Exercise input.
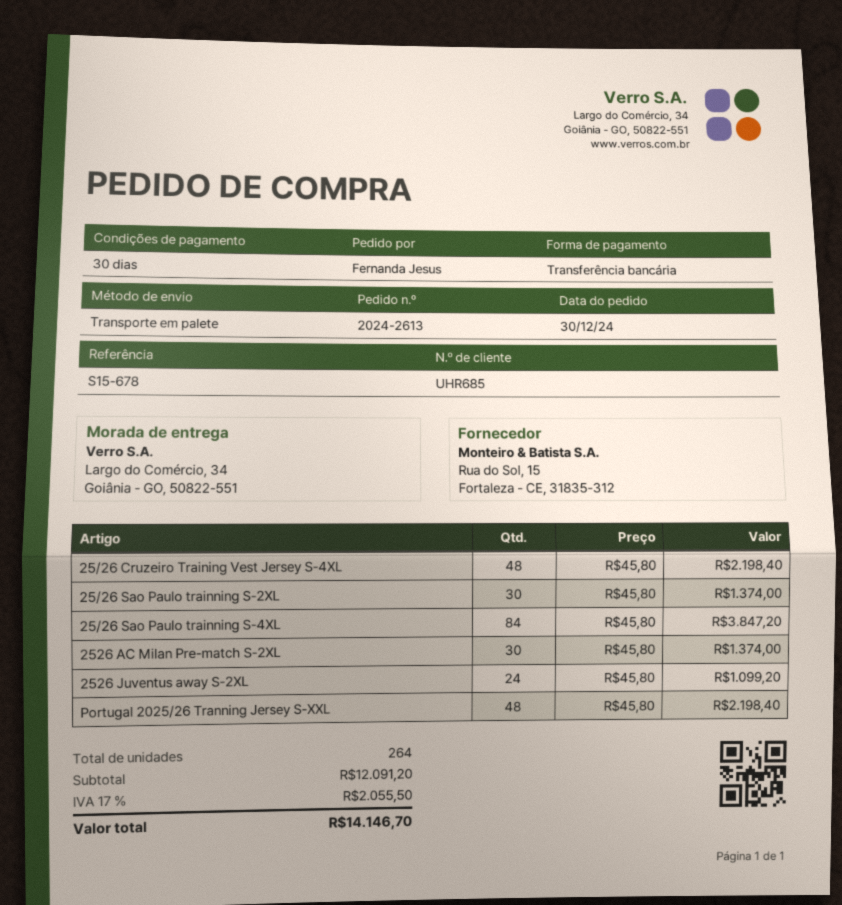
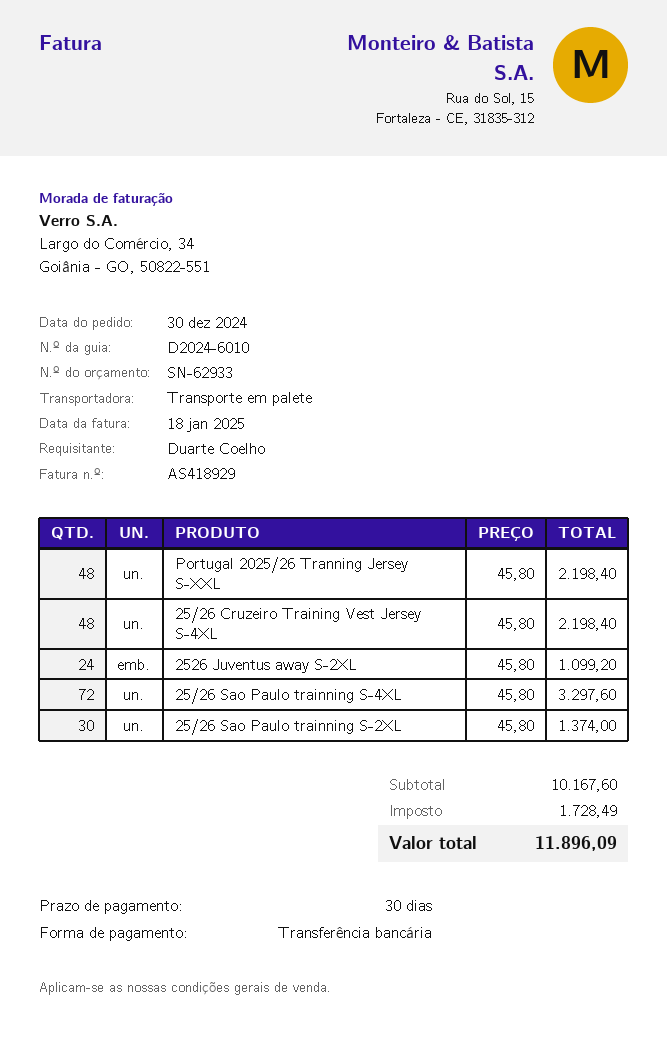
ordered by: Fernanda Jesus -> Duarte Coelho
25/26 Sao Paulo trainning S-4XL: 84 x 45.80 = 3847.20 -> 72 x 45.80 = 3297.60
2526 AC Milan Pre-match S-2XL: 30 x 45.80 = 1374.00 -> none
subtotal: 12091.20 -> 10167.60
tax: 2055.50 -> 1728.49
total: 14146.70 -> 11896.09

What to work on. Keep the pictures out while you retype all of the data above exactly as it appears.

Task answer.
ordered by: Fernanda Jesus -> Duarte Coelho
25/26 Sao Paulo trainning S-4XL: 84 x 45.80 = 3847.20 -> 72 x 45.80 = 3297.60
2526 AC Milan Pre-match S-2XL: 30 x 45.80 = 1374.00 -> none
subtotal: 12091.20 -> 10167.60
tax: 2055.50 -> 1728.49
total: 14146.70 -> 11896.09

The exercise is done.